(INDIANAPOLIS) – Attorney General Curtis Hill’s discipinary hearing is underway as he fights accusations of inappropriately touching four women.
Munster Representative Mara Candelaria-Reardon (D) has accused Hill of sliding a thumb inside her dress and grabbing her butt last year at a party marking the end of the legislative session. Three legislative staffers, from both parties, say Hill touched them inappropriately as well and made sexual comments.
.Hill’s legal team and the Supreme Court’s disciplinary commission agree the case is about perceptions. Hill’s lawyers say the attorney general was just doing normal political gladhanding and trying to hear in a noisy bar, and that the women misinterpreted his touch as sexual. The commission’s Seth Pruden says a woman knows the difference between a friendly touch and a sexual grab.
The hearing is the first time Hill’s legal team has publicly cross-examined his accusers. Much of the back-and-forth with Reardon, the first witness, centered on differences in the description of how Hill touched her.
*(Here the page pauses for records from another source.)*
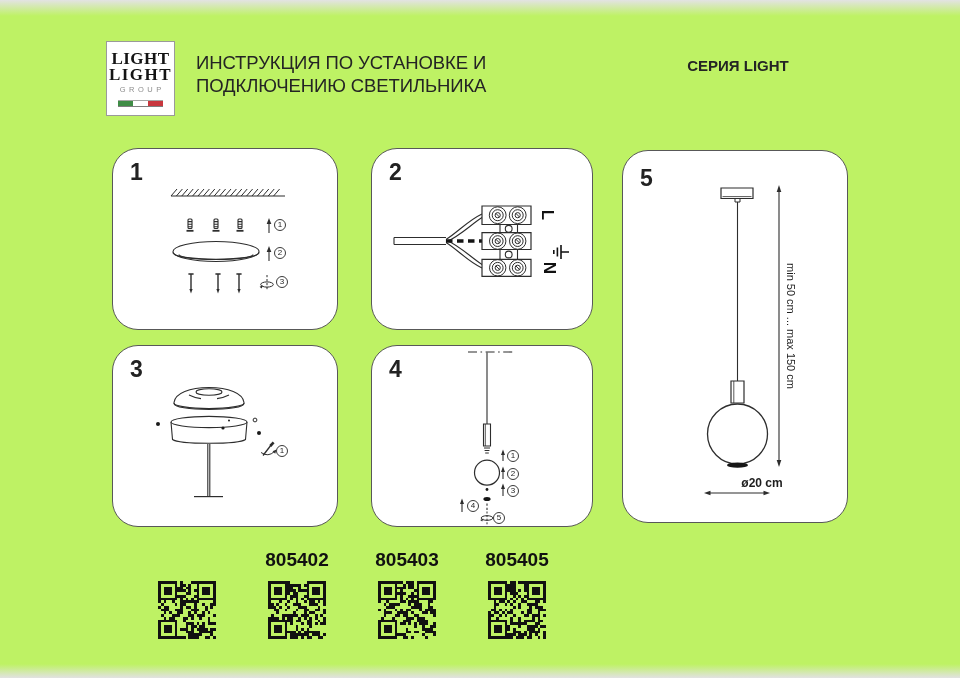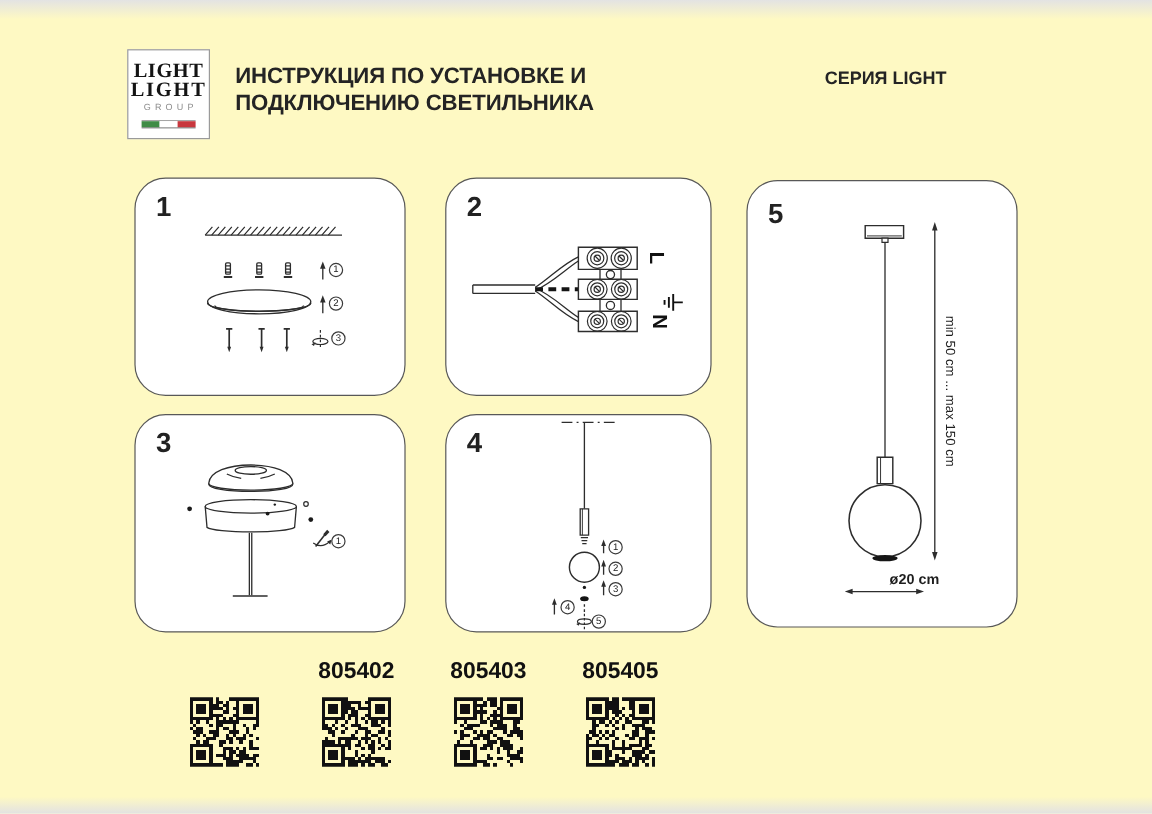--- a/index.html
+++ b/index.html
@@ -1,35 +1,35 @@
 <!DOCTYPE html>
 <html><head>
 <meta charset="utf-8">
 <style>
   html,body{margin:0;padding:0;background:#fff;width:960px;height:678px;overflow:hidden;
     font-family:"Liberation Sans",sans-serif;-webkit-font-smoothing:antialiased;}
-  .sheet{position:absolute;left:0;top:0;width:960px;height:678px;background:#fef9c3;}
+  .sheet{position:absolute;left:0;top:0;width:960px;height:678px;background:#bef264;}
   .band-top{position:absolute;left:0;top:0;width:960px;height:16px;
     background:linear-gradient(#e3e3e3,rgba(255,255,255,0));}
   .band-bottom{position:absolute;left:0;bottom:0;width:960px;height:14px;
     background:linear-gradient(rgba(255,255,255,0),#e2e2e2);}
   
   .logo{position:absolute;left:106px;top:41px;width:69px;height:75px;border:1px solid #9a9a9a;
     background:#fff;text-align:center;box-sizing:border-box;}
   .logo .l1{display:block;margin-top:9px;font-family:"Liberation Serif",serif;font-weight:700;
     font-size:17px;line-height:16px;letter-spacing:.5px;color:#141414;}
   .logo .l2{display:block;font-family:"Liberation Serif",serif;font-weight:700;
     font-size:17px;line-height:16px;letter-spacing:1.5px;color:#141414;}
   .logo .l3{display:block;margin-top:2px;font-size:7.5px;letter-spacing:3.5px;color:#8d8d8d;
     text-indent:3.5px;}
   .flag{position:absolute;left:11px;bottom:8px;width:45px;height:7px;border-top:1px solid #a5a5a5;
     border-bottom:1px solid #7e7e7e;display:flex;box-sizing:border-box;}
   .flag i{flex:1;display:block;}
   
-  .title{position:absolute;left:196px;top:51px;font-size:18.5px;font-weight:700;
+  .title{position:absolute;left:196px;top:51px;font-size:18.5px;font-weight:400;
     line-height:23px;color:#242424;letter-spacing:-.1px;white-space:nowrap;}
   .series{position:absolute;left:738px;top:57px;transform:translateX(-50%);
     font-size:15px;font-weight:700;color:#242424;white-space:nowrap;}
   .articles{position:absolute;left:737px;top:78px;transform:translateX(-50%);
     font-size:18px;font-weight:700;color:#242424;white-space:nowrap;}
   
   .panel{position:absolute;border:1.2px solid #585858;border-radius:26px;background:#fff;box-sizing:border-box;}
   .pnum{position:absolute;left:17px;top:10px;font-size:23px;font-weight:600;color:#222;}
   .panel svg{position:absolute;left:0;top:0;}
   svg *{vector-effect:non-scaling-stroke;}

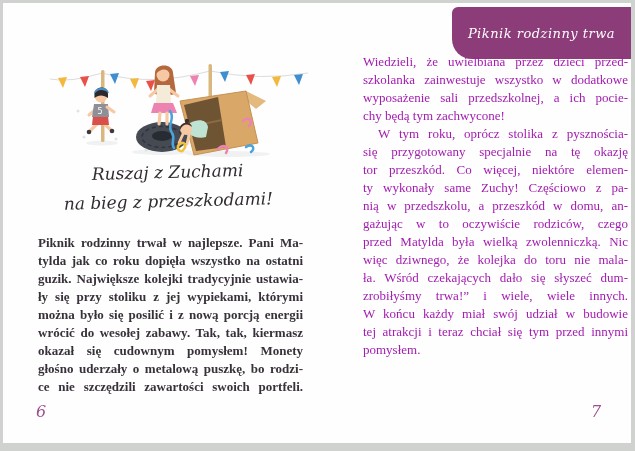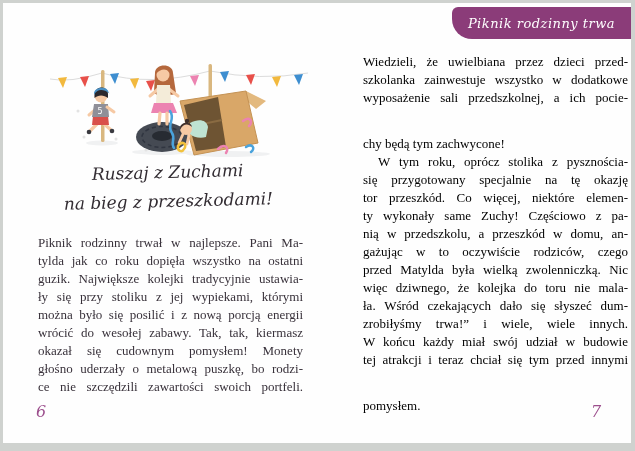--- a/index.html
+++ b/index.html
@@ -1,36 +1,36 @@
 <!DOCTYPE html>
 <html><head>
 <meta charset="utf-8">
 <style>
   html,body{margin:0;padding:0;background:#ffffff;}
   .frame{position:relative;width:635px;height:451px;background:#cfd2cf;overflow:hidden;
          font-family:"Liberation Serif",serif;}
   .spread{position:absolute;left:3px;top:3px;width:628px;height:440px;background:#fefefe;}
   
-  .ribbon{position:absolute;left:449px;top:4px;width:179px;height:32px;
+  .ribbon{position:absolute;left:449px;top:4px;width:179px;height:52px;
           border-radius:6px 0 0 20px;display:flex;align-items:center;justify-content:center;}
   .ribbon span{font-family:"DejaVu Serif",serif;font-style:italic;font-size:13px;
                letter-spacing:0.5px;}
   
   .illus{position:absolute;left:47px;top:45px;width:260px;height:112px;}
   .illus svg{width:100%;height:100%;display:block;}
   
   .slogan{position:absolute;left:0;top:155px;width:330px;text-align:center;
           font-family:"DejaVu Serif",serif;font-style:italic;font-size:17px;
           line-height:29px;transform:rotate(-1.5deg);}
   
   .bodycol{position:absolute;width:265px;font-size:13px;line-height:18px;}
-  .bodycol.left{left:35px;top:231px;}
+  .bodycol.left{left:35px;top:231px;font-weight:bold;}
   .bodycol.right{left:360px;top:50px;}
   .line{white-space:nowrap;overflow:hidden;text-align:justify;text-align-last:justify;}
-  .line.end{text-align-last:left;margin-top:28px;}
+  .line.end{text-align-last:left;}
   .line.indent{text-indent:15px;}
   
   .pgnum{position:absolute;font-family:"DejaVu Serif",serif;font-style:italic;
          font-size:16px;top:399px;}
   .pgnum.l{left:33px;}
   .pgnum.r{left:588px;}
 </style>
 </head>
 <body>
 
@@ -141,21 +141,21 @@
         <div class="line">tylda jak co roku dopięła wszystko na ostatni</div>
         <div class="line">guzik. Największe kolejki tradycyjnie ustawia-</div>
         <div class="line">ły się przy stoliku z jej wypiekami, którymi</div>
         <div class="line">można było się posilić i z nową porcją energii</div>
         <div class="line">wrócić do wesołej zabawy. Tak, tak, kiermasz</div>
         <div class="line">okazał się cudownym pomysłem! Monety</div>
         <div class="line">głośno uderzały o metalową puszkę, bo rodzi-</div>
         <div class="line">ce nie szczędzili zawartości swoich portfeli.</div>
       </div>
 
-    <div class="bodycol right" style="color: #000000;">
+    <div class="bodycol right" style="color: #a21caf;">
         <div class="line">Wiedzieli, że uwielbiana przez dzieci przed-</div>
         <div class="line">szkolanka zainwestuje wszystko w dodatkowe</div>
         <div class="line">wyposażenie sali przedszkolnej, a ich pocie-</div>
         <div class="line end">chy będą tym zachwycone!</div>
         <div class="line indent">W tym roku, oprócz stolika z pysznościa-</div>
         <div class="line">się przygotowany specjalnie na tę okazję</div>
         <div class="line">tor przeszkód. Co więcej, niektóre elemen-</div>
         <div class="line">ty wykonały same Zuchy! Częściowo z pa-</div>
         <div class="line">nią w przedszkolu, a przeszkód w domu, an-</div>
         <div class="line">gażując w to oczywiście rodziców, czego</div>

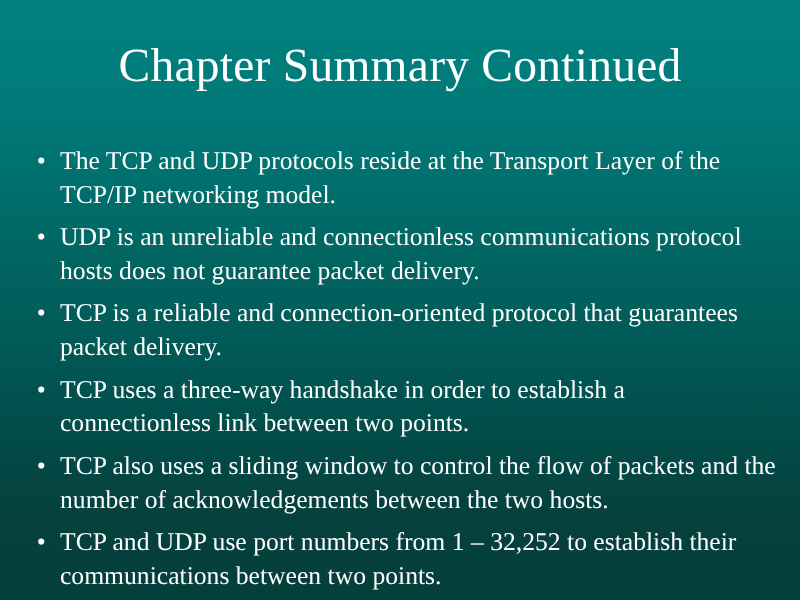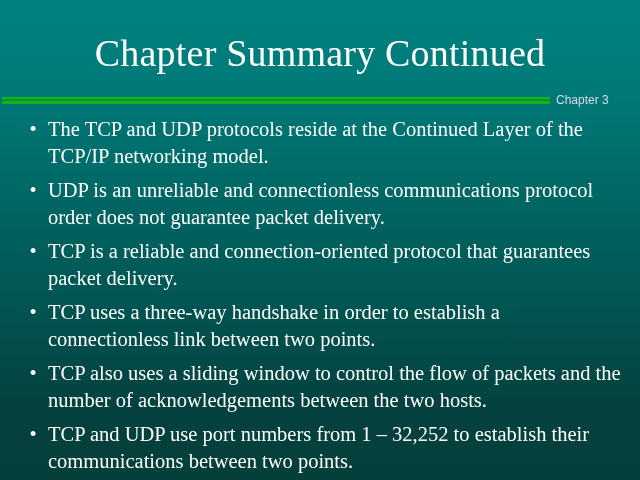--- a/index.html
+++ b/index.html
@@ -134,39 +134,31 @@
 </style>
 </head>
 <body>
 
 <div class="slide">
 
   <div class="title-area">
     <h1 class="slide-title">Chapter Summary Continued</h1>
   </div>
 
-  <div class="divider-row">
-    <div class="rule">
-      <div class="rule-line-top"></div>
-      <div class="rule-line-mid"></div>
-      <div class="rule-line-bot"></div>
-    </div>
-    <div class="chapter-label">Chapter 3</div>
-  </div>
 
   <div class="body-area">
 
     <div class="bullet-item">
       <span class="bullet-marker">•</span>
-      <span class="bullet-text">The TCP and UDP protocols reside at the Continued Layer of the TCP/IP networking model.</span>
+      <span class="bullet-text">The TCP and UDP protocols reside at the Transport Layer of the TCP/IP networking model.</span>
     </div>
 
     <div class="bullet-item">
       <span class="bullet-marker">•</span>
-      <span class="bullet-text">UDP is an unreliable and connectionless communications protocol order does not guarantee packet delivery.</span>
+      <span class="bullet-text">UDP is an unreliable and connectionless communications protocol hosts does not guarantee packet delivery.</span>
     </div>
 
     <div class="bullet-item">
       <span class="bullet-marker">•</span>
       <span class="bullet-text">TCP is a reliable and connection-oriented protocol that guarantees packet delivery.</span>
     </div>
 
     <div class="bullet-item">
       <span class="bullet-marker">•</span>
       <span class="bullet-text">TCP uses a three-way handshake in order to establish a connectionless link between two points.</span>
The incident became public last summer with the leak of an independent review requested by House leadership. Reardon says that report got a detail wrong: she says Hill put his hand inside her dress, not under it as the report stated. Hill seized on that discrepancy in the first weeks of the controversy, and his legal team argues even Reardon is inconsistent, describing the contact in some statements as Hill’s hand and in others as his thumb. Reardon responded that the thumb is part of the hand, and that grabbing her in either fashion is unacceptable.
Hill’s lawyers also argue the commission’s authority is limited to acts related to the practice of law.
A special prosecutor called the women’s accounts credible but declined to bring criminal charges against Hill. The four women have sued Hill and the General Assembly.
The hearing is scheduled to last all week — former Supreme Court Justice Myra Selby will make a recommendation to the current justices. If the court decides Hill committed misconduct, the penalties range from a private reprimand to taking his law license. The attorney general is legally required to be an attorney, so disbarment would also force Hill from office.